= WHAT IS NEEDED =
Pull each line containing "background" out of the listing below.

= DATA TO PROCESS =
-------------------------
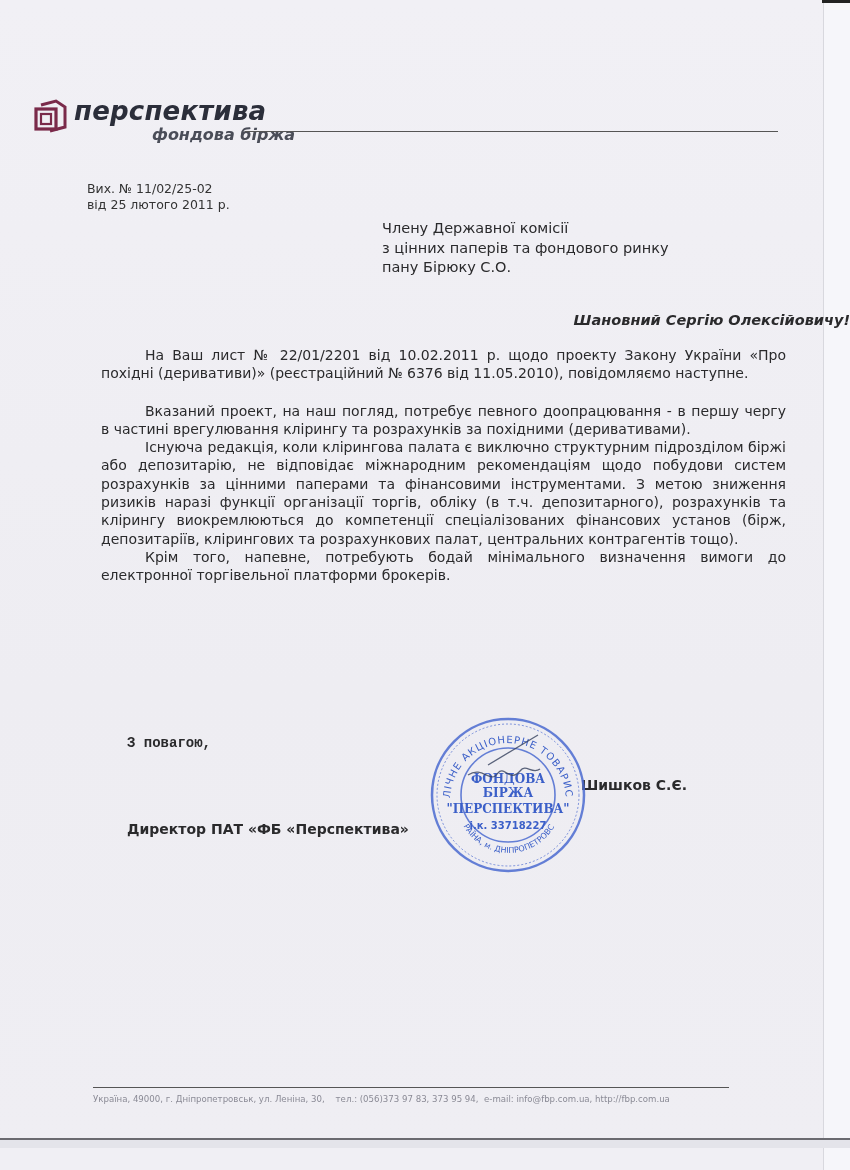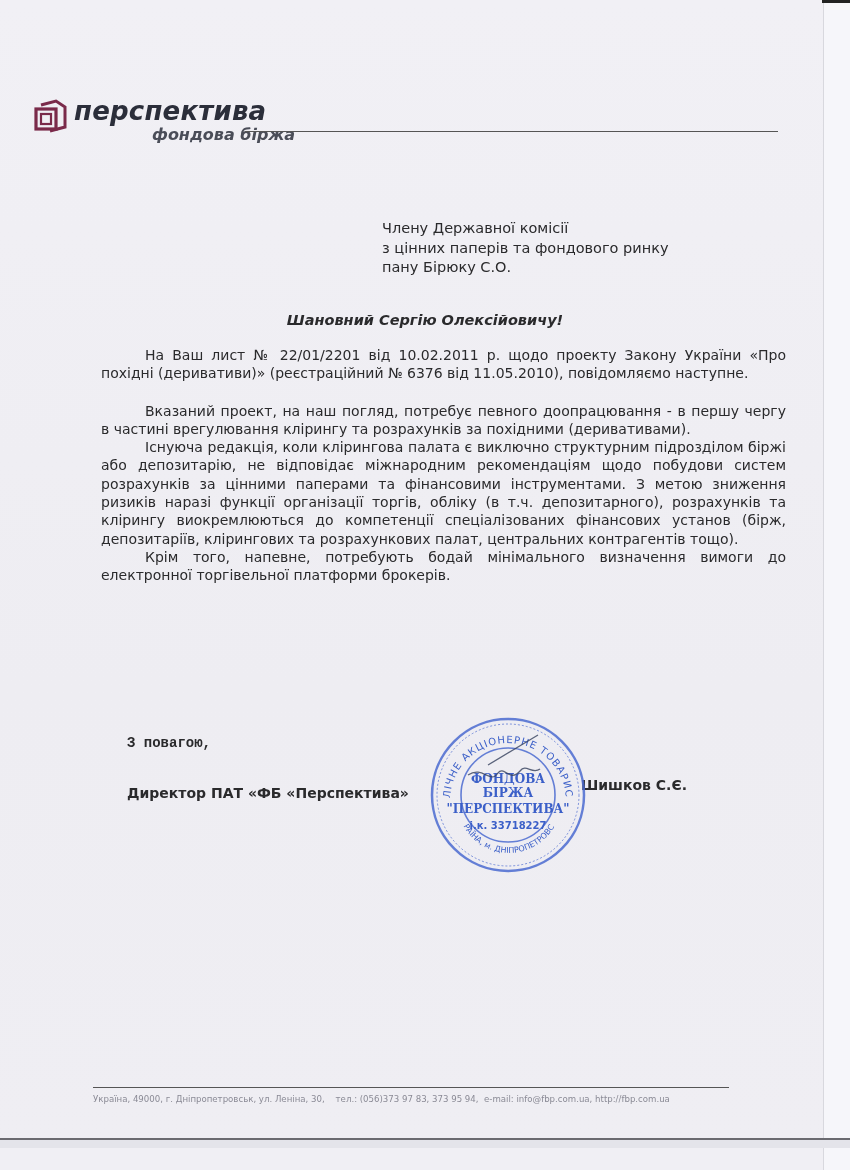--- a/index.html
+++ b/index.html
@@ -40,35 +40,35 @@
     position:absolute; left:213px; top:34px; width:533px; height:1px; background:#555;
   }
   .outref {
     position:absolute; left:87px; top:181px; font-size:12.5px; line-height:16px; color:#333;
   }
   .addressee {
     position:absolute; left:382px; top:219px; font-size:14.5px; font-weight:normal;
     line-height:19.5px; color:#2a2a2c;
   }
   .salutation {
-    position:absolute; left:0; width:850px; top:312px; text-align:center;
+    position:absolute; left:0; width:850px; top:312px; text-align:right;
     font-size:14.5px; font-style:italic; font-weight:bold; color:#2a2a2c;
   }
   .body {
     position:absolute; left:101px; top:346px; width:685px;
     font-size:14px; line-height:18.3px; color:#2a2a2c; text-align:justify;
   }
   .body p { margin:0; text-indent:44px; }
   .body p.gap { margin-top:19px; }
   .body em { font-weight:bold; font-style:italic; }
   .closing {
     position:absolute; left:127px; top:735px; font-size:14px; font-weight:bold; color:#2a2a2c;font-family:Liberation Mono, monospace;
   }
   .signer-title {
-    position:absolute; left:127px; top:785px; font-size:14px; font-weight:bold; color:#2a2a2c;
+    position:absolute; left:127px; top:821px; font-size:14px; font-weight:bold; color:#2a2a2c;
   }
   .signer-name {
     position:absolute; left:581px; top:777px; font-size:14px; font-weight:bold; color:#2a2a2c;
   }
   .stamp { position:absolute; left:428px; top:715px; width:160px; height:160px; }
   .footer-rule {
     position:absolute; left:93px; top:1087px; width:636px; height:1px; background:#555;
   }
   .footer {
     position:absolute; left:93px; top:1094px; font-size:8.6px; color:#8a8a95; white-space:pre;
@@ -86,20 +86,24 @@
     <svg class="logo-mark" viewBox="0 0 40 40">
       <path d="M9 8 L24 4 L33 10 L33 30 L18 34" fill="none" stroke="#7a2a4a" stroke-width="3"></path>
       <rect x="4" y="12" width="20" height="20" fill="none" stroke="#7a2a4a" stroke-width="3.2"></rect>
       <rect x="9" y="17" width="10" height="10" fill="none" stroke="#7a2a4a" stroke-width="2.2"></rect>
     </svg>
     <span class="logo-text">перспектива</span>
     <span class="logo-sub">фондова біржа</span>
     <div class="logo-rule"></div>
   </div>
 
+  <div class="outref">
+    <div>Вих. № 11/02/25-02</div>
+    <div>від 25 лютого 2011 р.</div>
+  </div>
 
   <div class="addressee">
     <div>Члену Державної комісії</div>
     <div>з цінних паперів та фондового ринку</div>
     <div>пану Бірюку С.О.</div>
   </div>
 
   <div class="salutation">Шановний Сергію Олексійовичу!</div>
 
   <div class="body">

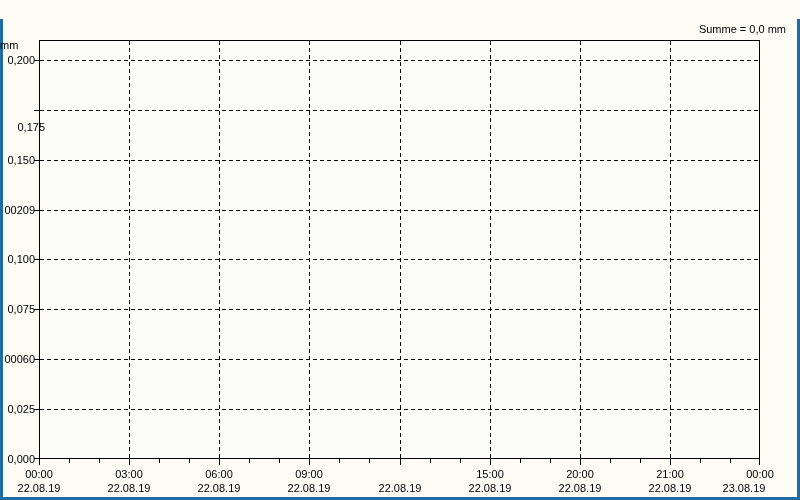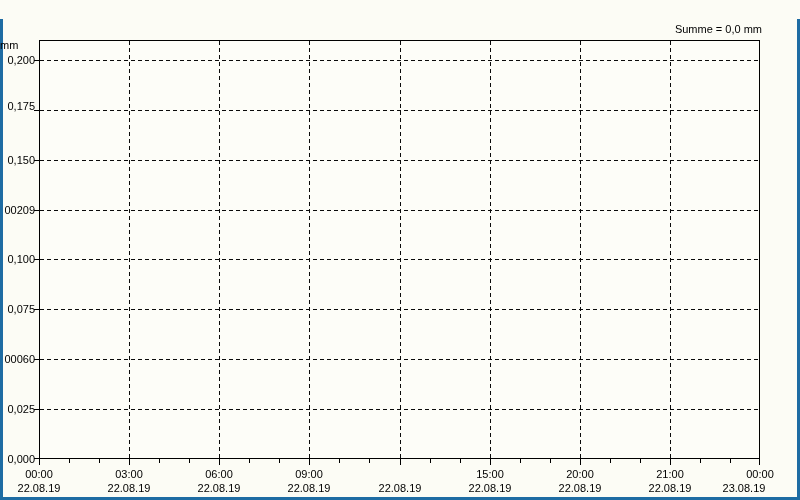--- a/index.html
+++ b/index.html
@@ -15,21 +15,21 @@
     display:flex;align-items:center;justify-content:center;
   }
   .titlebar .title{
     color:#fff;font-size:12px;font-weight:bold;letter-spacing:0.2px;
     text-shadow:0 1px 1px rgba(0,0,0,0.35);
   }
   .frame-left{position:absolute;left:0;top:19px;width:3px;height:481px;background:var(--accent,#1E6CA3);}
   .frame-right{position:absolute;left:797px;top:19px;width:3px;height:481px;background:var(--accent,#1E6CA3);}
   .frame-bottom{position:absolute;left:0;top:497px;width:800px;height:3px;background:var(--accent,#1E6CA3);}
   .summe{
-    position:absolute;top:23px;left:512px;width:250px;
+    position:absolute;top:23px;left:536px;width:250px;
     text-align:right;font-size:11px;
   }
   .unit-label{
     position:absolute;top:39px;left:0;width:35px;
     text-align:left;font-size:11px;
   }
   .plot{
     position:absolute;left:39px;top:40px;width:721px;height:419px;
     background:#FDFDF8;
   }
@@ -116,21 +116,21 @@
       <div class="xtick" style="left: 481px; height: 4px;"></div>
       <div class="xtick" style="left: 511px; height: 4px;"></div>
       <div class="xtick" style="left: 571px; height: 4px;"></div>
       <div class="xtick" style="left: 601px; height: 4px;"></div>
       <div class="xtick" style="left: 661px; height: 4px;"></div>
       <div class="xtick" style="left: 691px; height: 4px;"></div>
     </div>
 
   <div id="axis-labels">
       <div class="ylabel" style="top: 54px;">0,200</div>
-      <div class="ylabel" style="top: 100px;">0,175</div>
+      <div class="ylabel" style="top: 121px; padding-left: 10px;">0,175</div>
       <div class="ylabel" style="top: 154px;">0,150</div>
       <div class="ylabel" style="top: 204px;">00209</div>
       <div class="ylabel" style="top: 253px;">0,100</div>
       <div class="ylabel" style="top: 303px;">0,075</div>
       <div class="ylabel" style="top: 353px;">00060</div>
       <div class="ylabel" style="top: 403px;">0,025</div>
       <div class="ylabel" style="top: 453px;">0,000</div>
       <div class="xlabel-time" style="left: 7px; top: 468px;">00:00</div>
       <div class="xlabel-date" style="left: 7px; top: 482px;">22.08.19</div>
       <div class="xlabel-time" style="left: 97px; top: 468px;">03:00</div>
-------------------------
= ANSWER TO THIS PROBLEM =
     position:absolute; left:213px; top:34px; width:533px; height:1px; background:#555;
     position:absolute; left:93px; top:1087px; width:636px; height:1px; background:#555;
   .frame-left{position:absolute;left:0;top:19px;width:3px;height:481px;background:var(--accent,#1E6CA3);}
   .frame-right{position:absolute;left:797px;top:19px;width:3px;height:481px;background:var(--accent,#1E6CA3);}
   .frame-bottom{position:absolute;left:0;top:497px;width:800px;height:3px;background:var(--accent,#1E6CA3);}
     background:#FDFDF8;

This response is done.